Gaddafi, das schwarze Schaf
22.2.2011, 00:00 UhrMit fast 42 Jahren Regierungszeit ist Gaddafi Afrikas dienstältester Herrscher, er selbst nannte sich deshalb den „König der afrikanischen Könige“. Oberst Gaddafi, nach eigenen Worten 1942 geboren, putschte sich im September 1969 unblutig an die Macht und rief wenige Jahre später den „Staat der Massen“ aus. Dieser regiert sich zumindest in der Theorie selbst, weshalb Gaddafi sich nie Staatschef nennen ließ. In einem „grünen Buch“ legte der Revolutionsführer seine Staatstheorie dar, die den Islam mit dem Sozialismus verschmilzt. Gaddafi nennt sie, nach Sozialismus und Kapitalismus, die „dritte Welttheorie“.
Zu den harmlosen Sonderlichkeiten des 68-jährigen Revolutionsführers gehört das Beduinenzelt, das er selbst zu Staatsbesuchen ins Ausland mitnimmt, weil er nicht in einem Haus schlafen mag. Eine weitere Schrulle ist die frische Kamelmilch, auf die Gaddafi morgens nicht verzichten mag, weshalb immer Kamelstuten mit ins Flugzeug müssen, wenn er auf Reisen geht. Und natürlich die berühmte weibliche Leibgarde, weil der Revolutionsführer sich von Frauen besser beschützt fühlt als von Männern.

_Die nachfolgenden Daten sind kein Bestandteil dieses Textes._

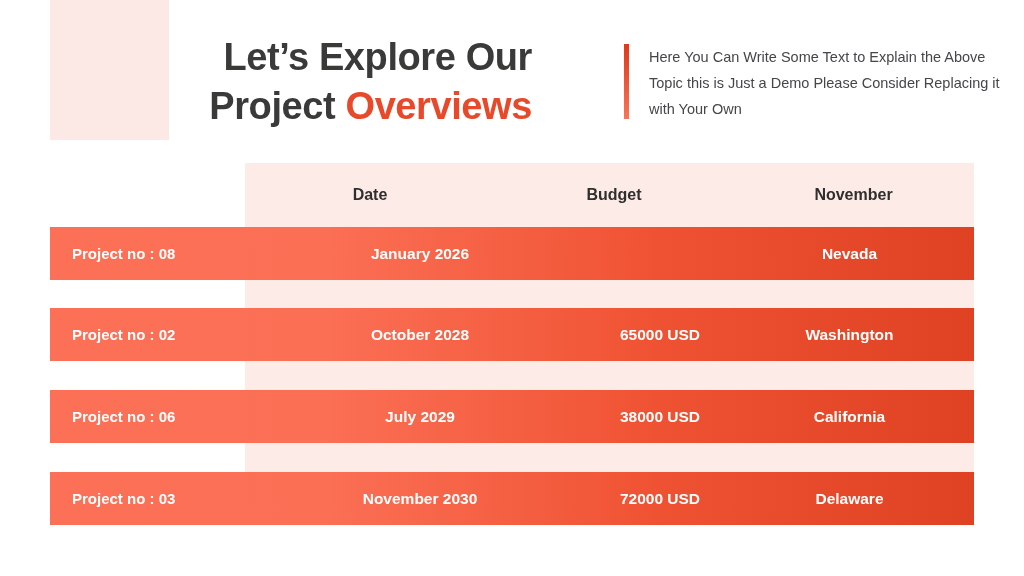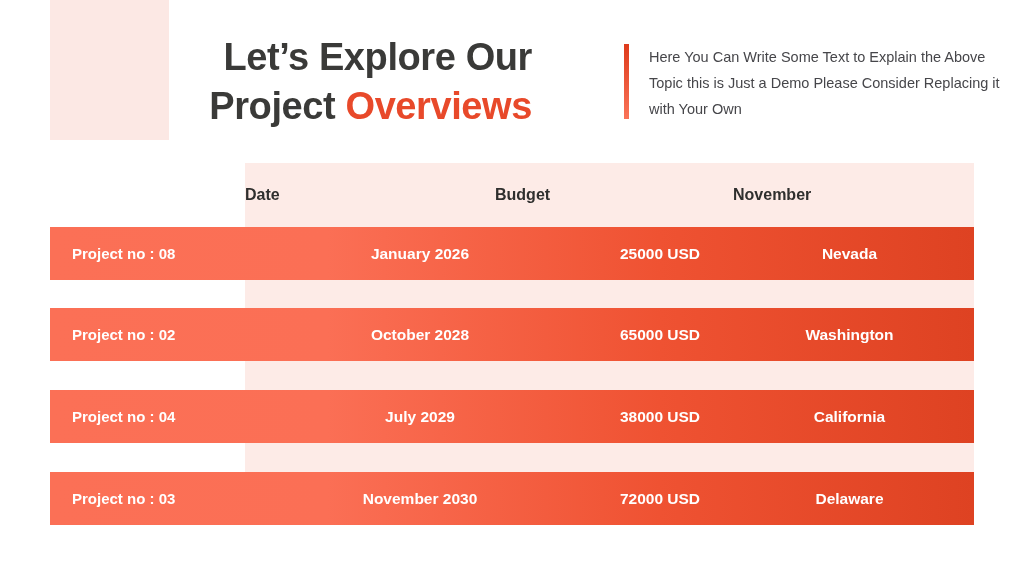"Date" .head-cell { text-align: left -> center }
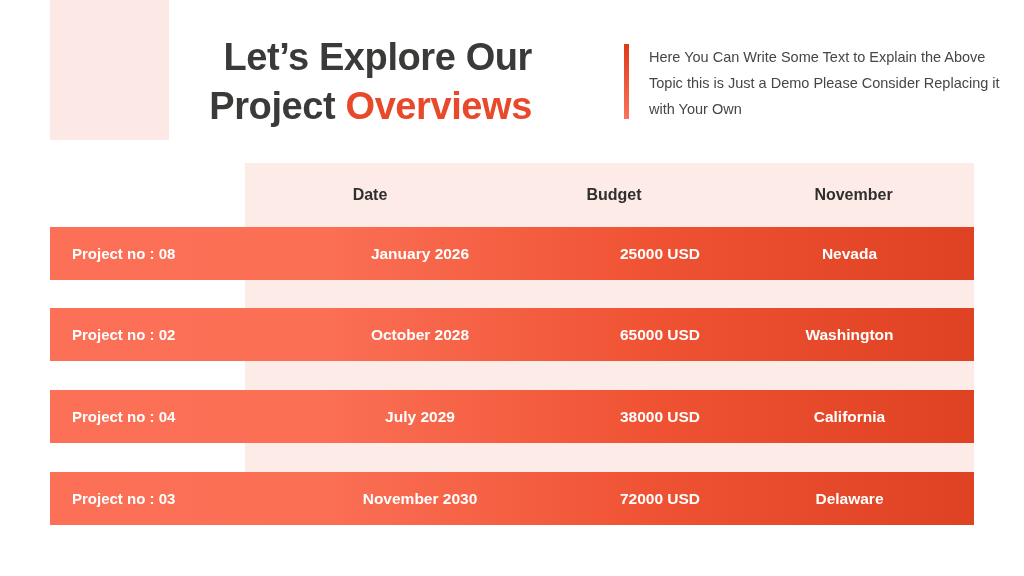"25000 USD" div.row-cell { html: <div>25000 USD</div> -> none }
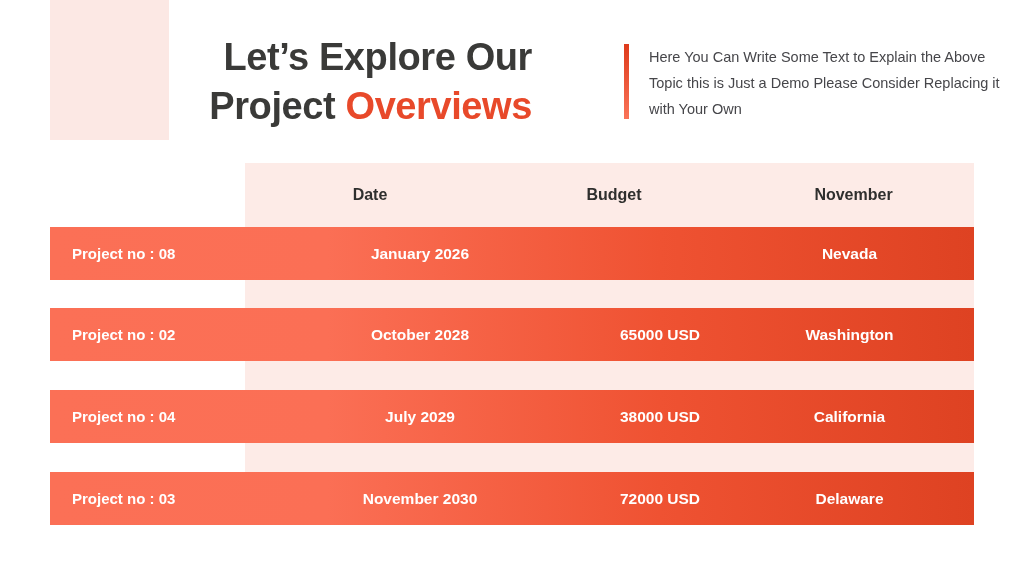"Project no : 04" div.row-label { text: 04 -> 06 }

Auch mit seinen Ansichten löste der nordafrikanische Machthaber immer wieder Verwunderung aus — wenn er etwa den Zusammenbruch der Sowjetunion mit amerikanischem „Fast Food“ erklärt: Der Hamburger, „eine Mischung aus Kakerlaken, Mäusen und Fröschen“, habe der UdSSR den Garaus gemacht. Heikler sind seine Bemerkungen über Israel sowie seine Bewunderung für Mao Tse Tung, Josef Stalin und Adolf Hitler.
Drahtzieher von Anschlägen
Zum internationalen Paria wurde er nach einer Serie von Anschlägen: 1986 starben bei einem Anschlag auf die Berliner Diskothek „La Belle“ drei Menschen, mehr als 230 wurden verletzt. 1988 explodierte über dem schottischen Lockerbie ein US-Flugzeug und riss 270 Menschen in den Tod, im Jahr darauf starben 170 Menschen beim Absturz einer französischen Maschine in Niger. Hinter den Anschlägen wurde Libyen vermutet.
Anfang der 90er Jahre verhängte die Uno ein Handelsembargo. Jahrelang hielt Gaddafi dem Druck stand, doch im Frühjahr 2003 entschädigte er dann die Opfer der beiden Flugzeuganschläge, wenig später schwor er öffentlich seinem Rüstungsprogramm ab. Im darauffolgenden Jahr zahlte die Gaddafi-Stiftung auch Entschädigung an die Opfer des La-Belle-Anschlags. Libyen wurde so wieder hoffähig, die Uno hob das Embargo auf.
Internationale Konzerne standen fortan Schlange, um Geschäfte mit dem viertgrößten afrikanischen Ölproduzenten einzufädeln. Noch vor einigen Wochen konnte sich niemand vorstellen, dass Gaddafis Machtposition bedroht sein könnte.